Chemoprevention as well as chemotherapeutic intervention by phytochemicals provides new dimensions for the management of AIPC. Psoralidin is one of the active ingredients (Fig. 1) in Psoralea corylifolia, a herbal plant that is extensively used in traditional medicine against gynecologic bleeding, vitiligo, and psoriasis (17). Moreover, it possesses hepatoprotective properties (18), osteoblastic proliferation-stimulating activity (19), and antibacterial activity (20). The molecular components of P. corylifolia include coumarins and flavones, such as psoralen, isopsoralen, bavachalcone, etc. (21).
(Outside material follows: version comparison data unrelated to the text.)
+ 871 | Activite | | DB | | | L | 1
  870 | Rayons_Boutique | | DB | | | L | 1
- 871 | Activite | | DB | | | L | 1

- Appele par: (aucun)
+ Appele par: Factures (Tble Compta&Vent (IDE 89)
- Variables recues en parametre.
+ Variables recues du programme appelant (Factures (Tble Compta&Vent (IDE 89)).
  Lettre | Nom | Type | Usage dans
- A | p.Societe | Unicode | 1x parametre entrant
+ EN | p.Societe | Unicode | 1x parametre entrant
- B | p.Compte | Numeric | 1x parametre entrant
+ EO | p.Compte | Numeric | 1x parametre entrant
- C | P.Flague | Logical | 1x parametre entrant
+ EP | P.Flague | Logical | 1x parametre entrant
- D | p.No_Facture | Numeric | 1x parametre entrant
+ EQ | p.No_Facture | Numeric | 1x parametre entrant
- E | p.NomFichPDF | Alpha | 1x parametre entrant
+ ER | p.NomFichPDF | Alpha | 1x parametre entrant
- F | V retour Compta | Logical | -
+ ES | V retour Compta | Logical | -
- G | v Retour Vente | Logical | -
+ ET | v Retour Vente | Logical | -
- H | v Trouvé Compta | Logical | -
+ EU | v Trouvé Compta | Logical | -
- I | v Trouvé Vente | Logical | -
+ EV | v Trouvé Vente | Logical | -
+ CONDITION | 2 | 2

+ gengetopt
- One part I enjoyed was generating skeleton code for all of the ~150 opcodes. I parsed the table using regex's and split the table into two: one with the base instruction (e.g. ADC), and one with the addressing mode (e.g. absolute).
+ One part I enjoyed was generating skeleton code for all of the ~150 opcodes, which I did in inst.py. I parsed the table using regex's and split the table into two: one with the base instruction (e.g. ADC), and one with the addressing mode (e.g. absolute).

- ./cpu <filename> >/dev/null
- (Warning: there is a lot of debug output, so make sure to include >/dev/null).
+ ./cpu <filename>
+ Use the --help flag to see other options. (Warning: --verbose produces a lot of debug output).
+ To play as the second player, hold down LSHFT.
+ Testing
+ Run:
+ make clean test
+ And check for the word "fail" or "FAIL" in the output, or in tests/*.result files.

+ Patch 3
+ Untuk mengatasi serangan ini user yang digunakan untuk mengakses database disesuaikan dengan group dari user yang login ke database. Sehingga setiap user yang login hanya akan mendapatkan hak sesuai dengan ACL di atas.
Sporadic reports detail the cytotoxic effect of psoralidin on MCF-7 (breast), HT29 (colon; ref. 22), SNU-1, and SNU-16 (stomach carcinoma) cell lines (23), with no significant effects observed in A549 (lung) and HepG2 (liver hepatoma) cell lines (22). This study provides the first evidence of the anticancer effect of psoralidin and enables mechanistic insights into antitumor action of this compound against AIPC cells. Our data suggest that psoralidin exhibits a potent anticancer effect on AIPC cells; also, in combination, psoralidin may enhance the anticancer activity of the current chemotherapeutic agents by inhibiting the PI3K-mediated prosurvival signaling and inducing apoptosis in AIPC cells.

Fig. 1

Structure of psoralidin.

Fig. 1

Structure of psoralidin.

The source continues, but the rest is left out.